AIM OF THE EXERCISE ->
For the data below, restate word for word only the lines from the line containing "(136, 1461) none" through the line containing "(297, 1731) none", both ends included.

DATA SHOWN ->
= = = = =
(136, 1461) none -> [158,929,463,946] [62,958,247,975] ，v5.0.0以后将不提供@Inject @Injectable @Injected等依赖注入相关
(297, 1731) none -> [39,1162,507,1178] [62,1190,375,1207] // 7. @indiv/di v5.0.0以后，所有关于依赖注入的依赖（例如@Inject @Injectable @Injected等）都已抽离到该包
= = = = =
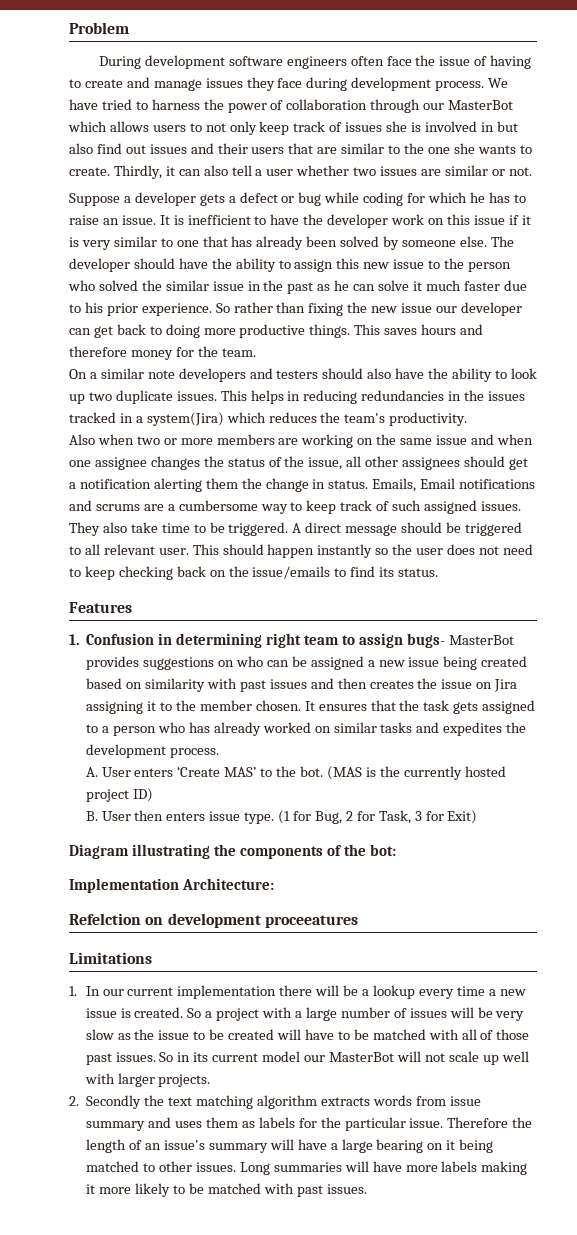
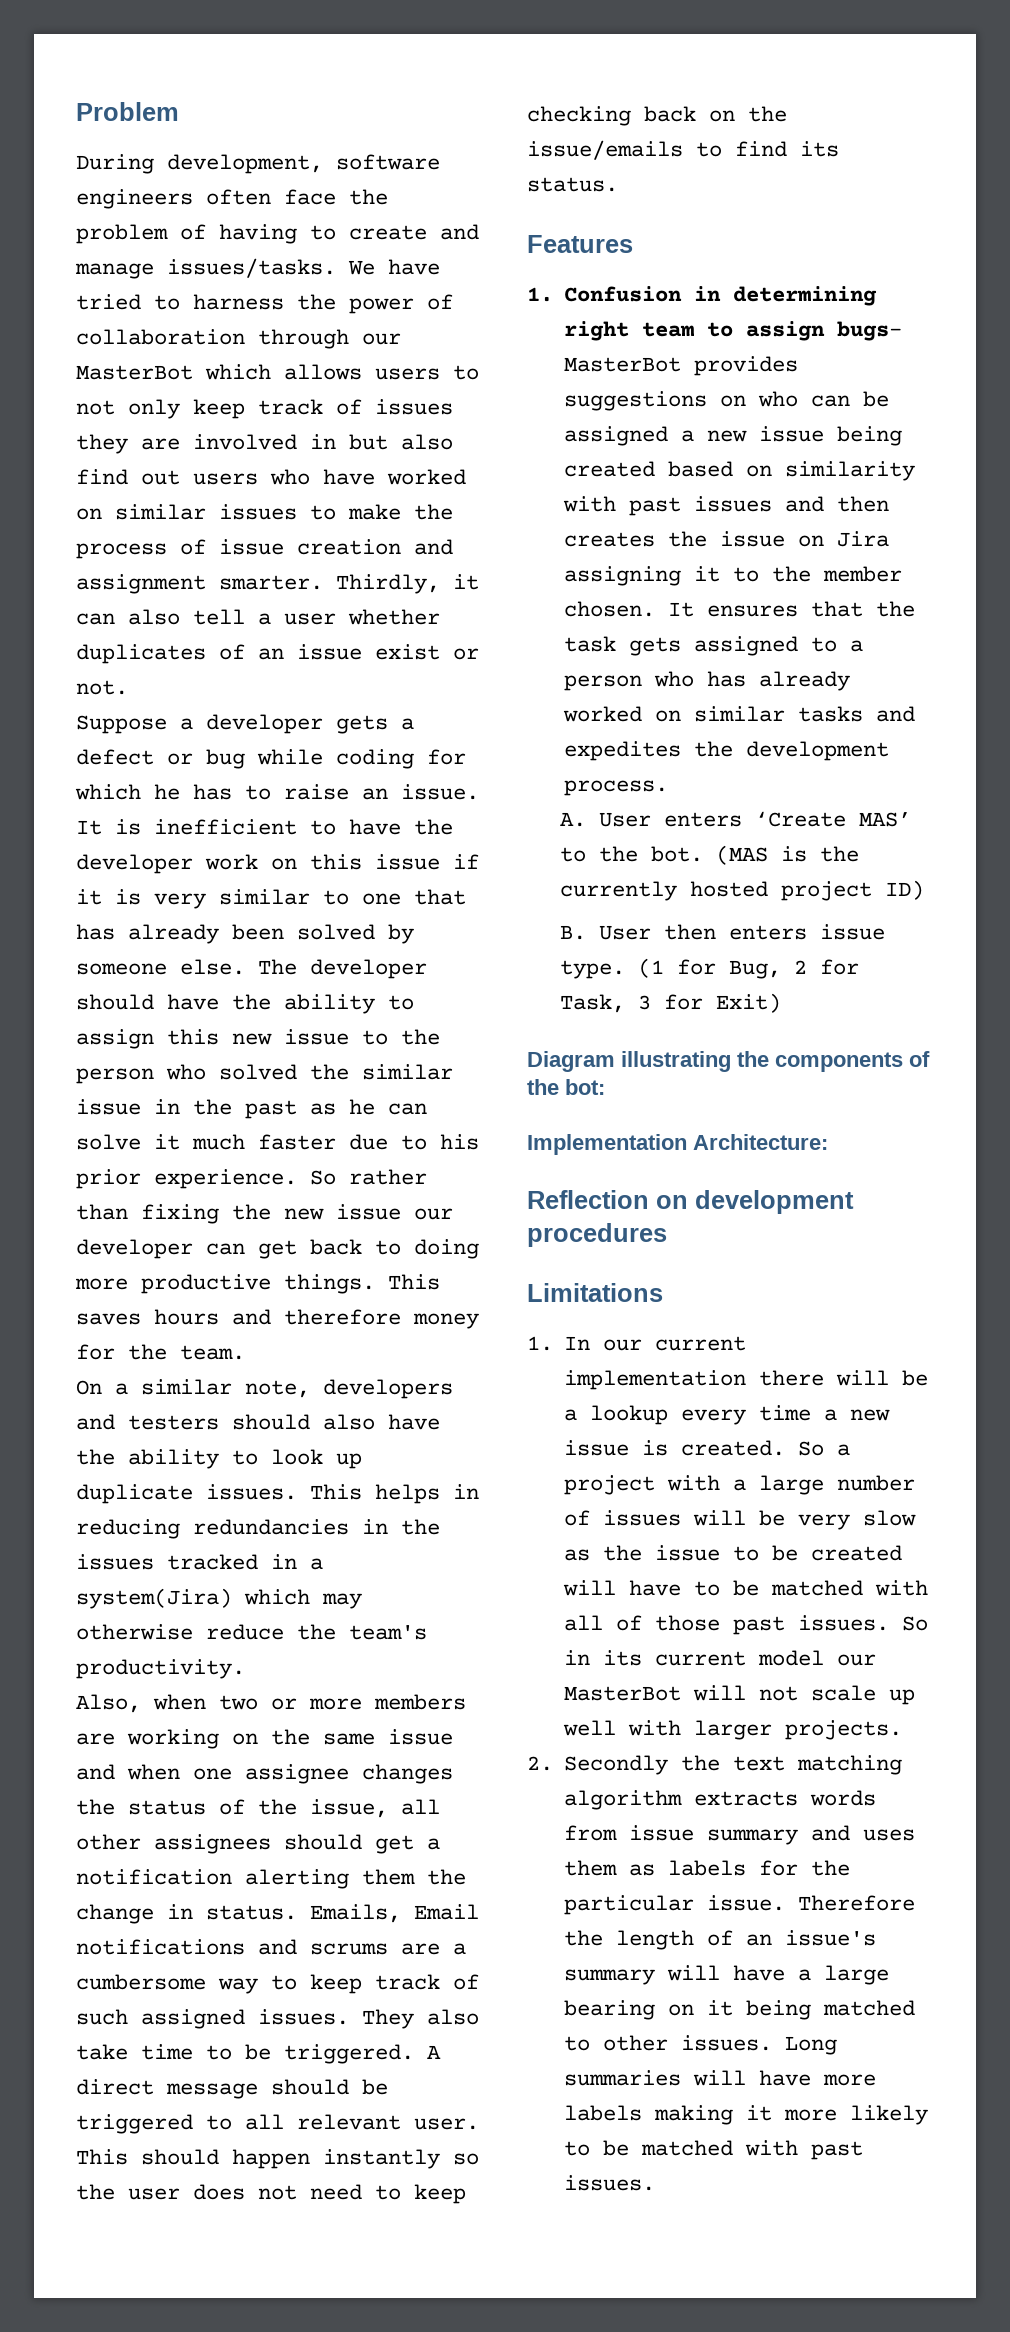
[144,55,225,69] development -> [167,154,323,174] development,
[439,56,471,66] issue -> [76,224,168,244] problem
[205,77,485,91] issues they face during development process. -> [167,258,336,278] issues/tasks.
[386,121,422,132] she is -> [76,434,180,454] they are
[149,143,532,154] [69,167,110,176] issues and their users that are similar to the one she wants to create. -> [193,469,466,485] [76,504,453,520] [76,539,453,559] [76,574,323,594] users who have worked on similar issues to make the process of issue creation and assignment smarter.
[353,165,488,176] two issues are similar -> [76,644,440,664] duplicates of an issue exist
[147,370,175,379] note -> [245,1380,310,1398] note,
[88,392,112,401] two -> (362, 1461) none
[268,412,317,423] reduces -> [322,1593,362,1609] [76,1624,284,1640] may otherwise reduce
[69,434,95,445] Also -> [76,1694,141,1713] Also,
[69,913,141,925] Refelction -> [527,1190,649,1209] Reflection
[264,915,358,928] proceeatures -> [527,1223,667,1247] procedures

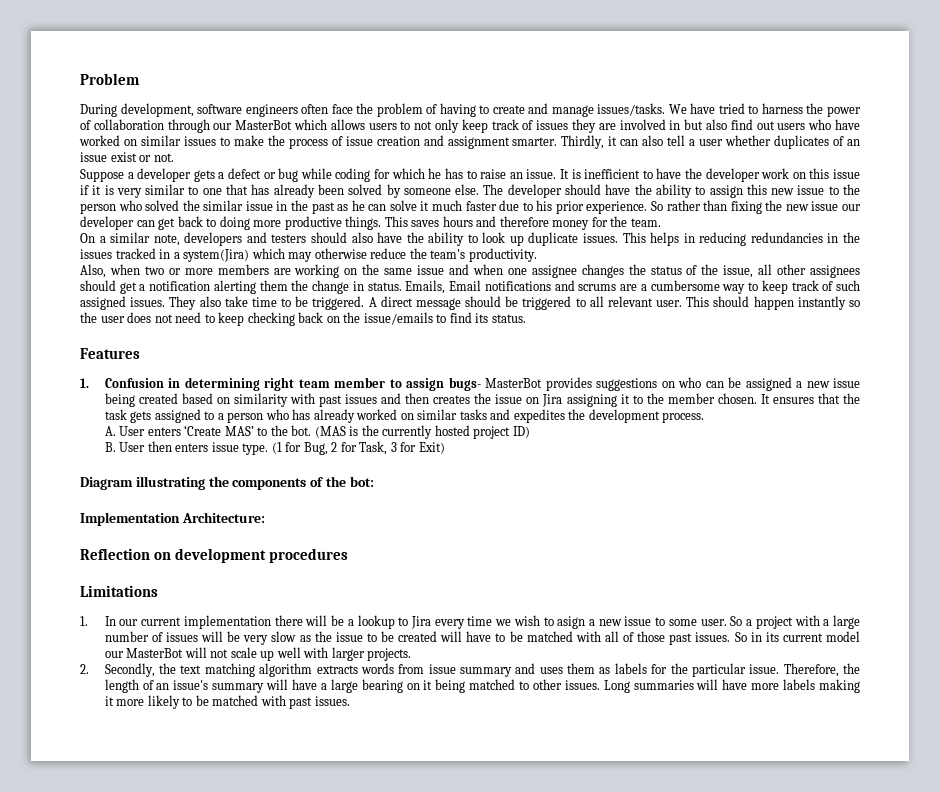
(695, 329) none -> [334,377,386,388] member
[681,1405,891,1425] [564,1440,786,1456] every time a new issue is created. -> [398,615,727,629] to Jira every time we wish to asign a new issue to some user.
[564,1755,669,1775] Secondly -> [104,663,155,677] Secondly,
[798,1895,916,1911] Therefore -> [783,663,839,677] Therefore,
= = = = =
OUTPUT FOR THIS TASK ->
(136, 1461) none -> [158,929,463,946] [62,958,247,975] ，v5.0.0以后将不提供@Inject @Injectable @Injected等依赖注入相关
(297, 1731) none -> [39,1162,507,1178] [62,1190,375,1207] // 7. @indiv/di v5.0.0以后，所有关于依赖注入的依赖（例如@Inject @Injectable @Injected等）都已抽离到该包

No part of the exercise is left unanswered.